Total other income (expense)
    (124,281 )     (6,484 )     117,797  
                         
Loss before provision for income taxes
    (473,213 )     (346,633 )     126,580  
                         
Provision for income taxes
    57,900       -       57,900  
                         
Net (loss)
  $ (415,313 )   $ (346,633 )   $ 68,680  

The Company was established on April 9, 2010 (inception) and had limited operations during the period from April 9, 2010 (Inception) to June 30, 2010.  We did not begin acquiring oil and gas leases and participating in the drilling of wells in the Bakken and Three Forks trends in North Dakota and Montana until October of 2010.  As such, there were no comparative oil and gas related revenues and expenses during the period from April 9, 2010 (Inception) to June 30, 2010.

Revenues:

We recognized $250,590 in revenues from sales of crude oil and natural gas for the three months ended June 30, 2011.  These revenues are due to the drilling and development of producing wells.  We had eleven gross producing wells as of June 30, 2011, and an additional thirteen wells that were either in the drilling preparation, drilling, awaiting completion, or completing stages.

Expenses:

Production expenses and taxes

Our production expenses and taxes of $11,352 and $27,573 for the three months ended June 30, 2011 are comprised of certain production costs involved in the development of producing reserves in the Bakken formation.  Combined they represent approximately 16% of the oil and gas sales for the three month period ended June 30, 2011.

General and administrative expenses

General and administrative expenses for the three months ended June 30, 2011 were $489,109, compared to $339,530 for the period from April 9, 2010 (Inception) to June 30, 2010, an increase of $149,579, or 44%.  Our increase in general and administrative expenses was primarily due to increased compensation of employees and professionals needed to support our expanding operations as we grew our oil and gas operations.
 
 
Depletion of oil and natural gas properties

Our depletion expense is driven by many factors, including certain exploration costs involved in the development of producing reserves, production levels and estimates of proved reserve quantities and future developmental costs.  We obtained an independent engineering reserve report as of June 30, 2011 to calculate our depletion rate.  Our estimated depletion rate was determined based on the results of the engineering report.  We recognized depletion expense of $68,382 for the three months ended June 30, 2011.

Depreciation

Depreciation expense for the three months ended June 30, 2011 was $2,960, compared to $619 for the period from April 9, 2010 (Inception) to June 30, 2010, an increase of $2,341, or 378%.  The increased depreciation expense was due to the additional depreciation associated with the purchase of office equipment in 2011.  We anticipate quarterly depreciation of approximately $4,000 through the remainder of the year for 2011.

Net operating loss

The net operating loss for the three months ended June 30, 2011 was $348,932, compared to $340,149 for the period from April 9, 2010 (Inception) to June 30, 2010, an increase of $8,783, or 3%.  Our net operating loss consisted primarily of professional fees, officer salaries and depletion expense, netted against our oil and gas income, as we aggressively expanded our oil and gas business.

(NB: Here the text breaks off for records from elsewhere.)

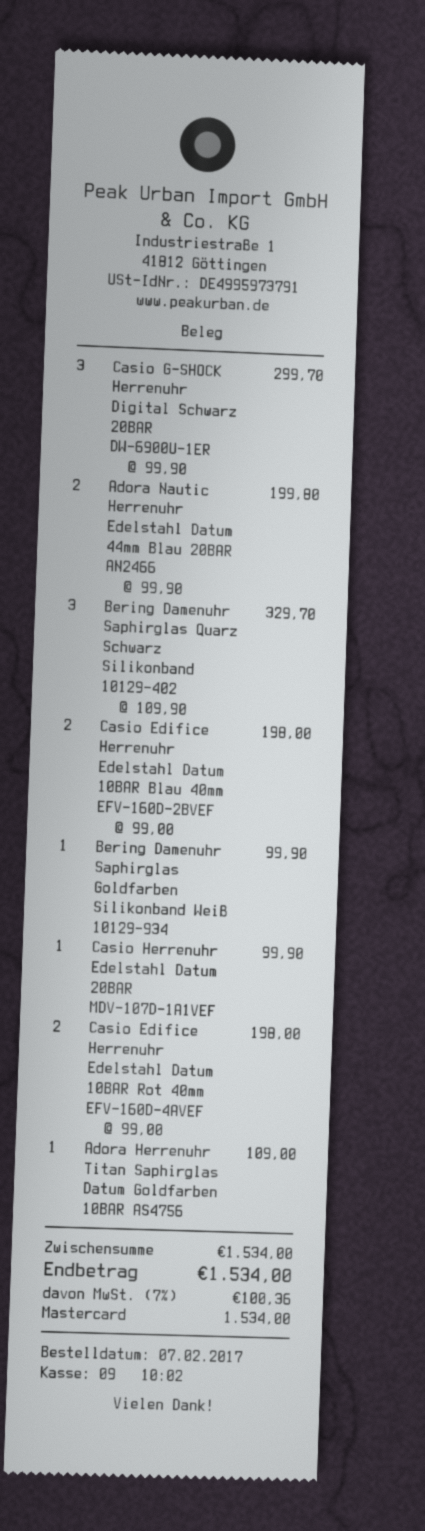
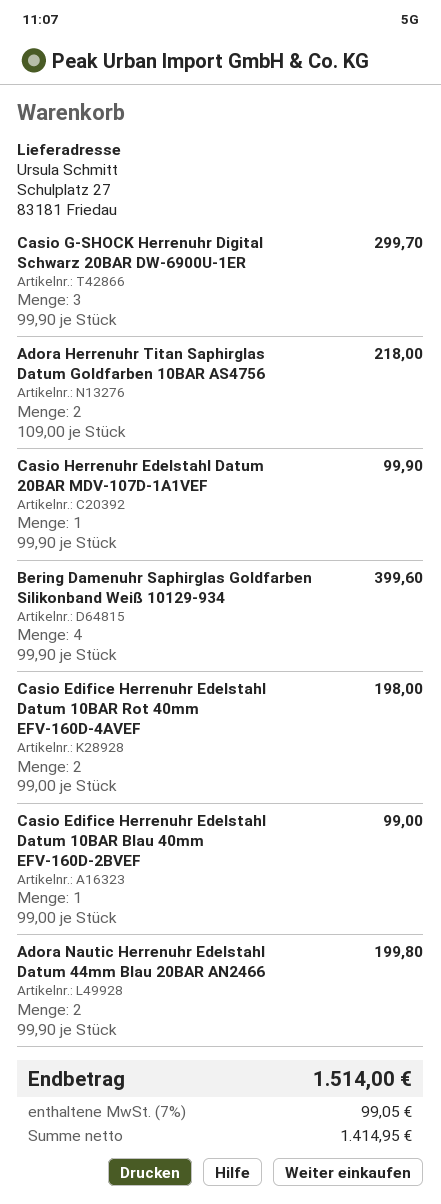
Bering Damenuhr Saphirglas Quarz Schwarz Silikonband 10129-402: 3 x 109.90 = 329.70 -> none
Casio Edifice Herrenuhr Edelstahl Datum 10BAR Blau 40mm EFV-160D-2BVEF: 2 x 99.00 = 198.00 -> 1 x 99.00 = 99.00
Bering Damenuhr Saphirglas Goldfarben Silikonband Weiß 10129-934: 1 x 99.90 = 99.90 -> 4 x 99.90 = 399.60
Adora Herrenuhr Titan Saphirglas Datum Goldfarben 10BAR AS4756: 1 x 109.00 = 109.00 -> 2 x 109.00 = 218.00
tax: 7% = 100.36 -> 7% = 99.05
total: 1534.00 -> 1514.00

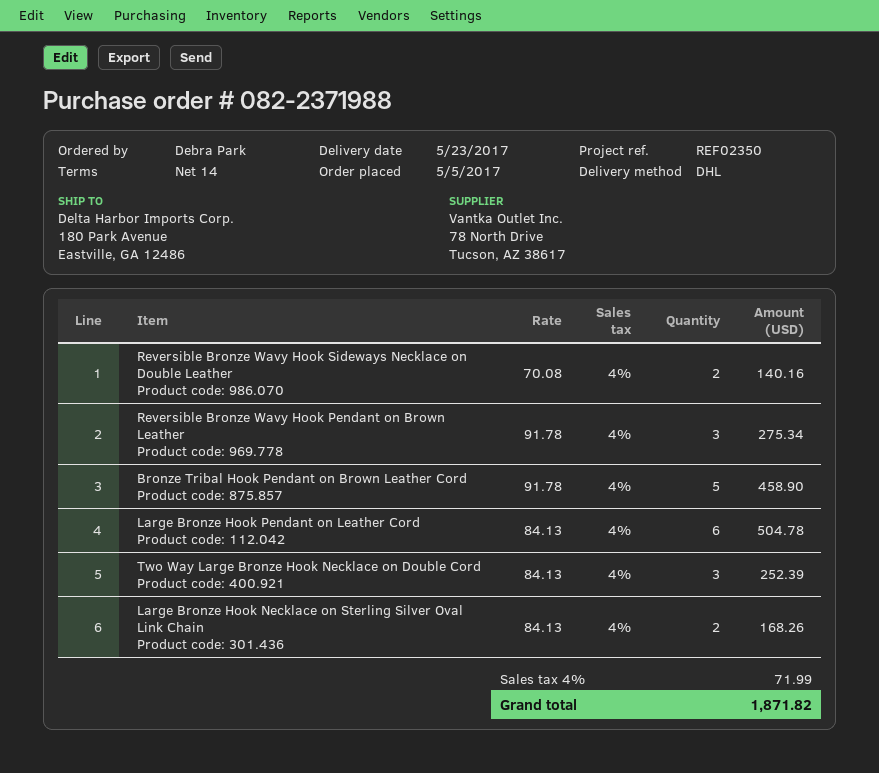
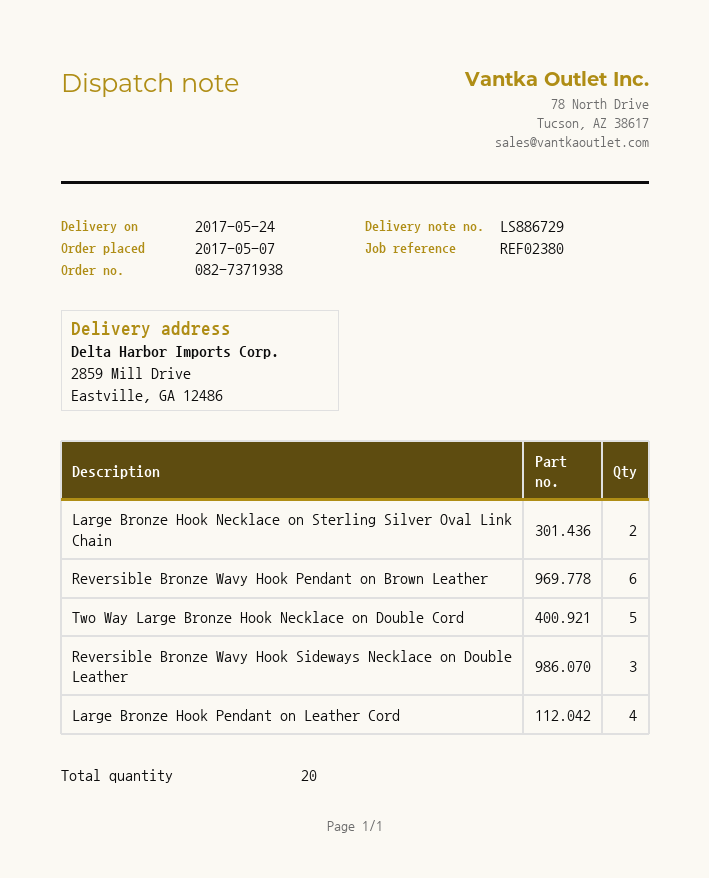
order number: 082-2371988 -> 082-7371938
order date: 2017-05-05 -> 2017-05-07
delivery date: 2017-05-23 -> 2017-05-24
reference: REF02350 -> REF02380
ship to: 180 Park Avenue, Eastville, GA 12486 -> 2859 Mill Drive, Eastville, GA 12486
Reversible Bronze Wavy Hook Sideways Necklace on Double Leather: 2 -> 3
Reversible Bronze Wavy Hook Pendant on Brown Leather: 3 -> 6
Bronze Tribal Hook Pendant on Brown Leather Cord: 5 -> none
Large Bronze Hook Pendant on Leather Cord: 6 -> 4
Two Way Large Bronze Hook Necklace on Double Cord: 3 -> 5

Other income and (expenses)

Other income and (expenses) for the three months ended June 30, 2011 was ($124,281), compared to ($6,484) for the period from April 9, 2010 (Inception) to June 30, 2010, an increase of $117,797, or 1,817%.  The net other income and (expenses) for the three months ended June 30, 2011 consisted of $256 of interest income earned on money market accounts, ($25,490) of interest expense, consisting of ($21,772) of expenses incurred on the issuances of 500,000 warrants, as well as, ($3,718) of professional fees incurred in obtaining a revolving credit and security agreement.  We also incurred a loss of ($1,061) on the disposal of assets, and ($97,686) of indemnification expenses related to payments made pursuant to previously unidentified tax obligations prior to our spin-off on April 16, 2010.  Our net other income and (expenses) for the period from April 9, 2010 (Inception) to June 30, 2010 consisted of $2,056 of interest income earned on money market accounts and ($8,540) of interest expense related to short term loan obligations that were subsequently repaid and satisfied in full.
 
Net loss

The net loss for the three months ended June 30, 2011 was $415,313, compared to $346,633 for the period from April 9, 2010 (Inception) to June 30, 2010, an increase of $68,680, or 20%.  Our net loss consisted primarily of professional fees, officer salaries and stock support services expense, netted against our oil and gas income and change in provision for income taxes, as we aggressively expanded our oil and gas operations.
 
 
Results of Operations for the Six Months Ended June 30, 2011 and the Period from April 9, 2010 (Inception) to June 30, 2010.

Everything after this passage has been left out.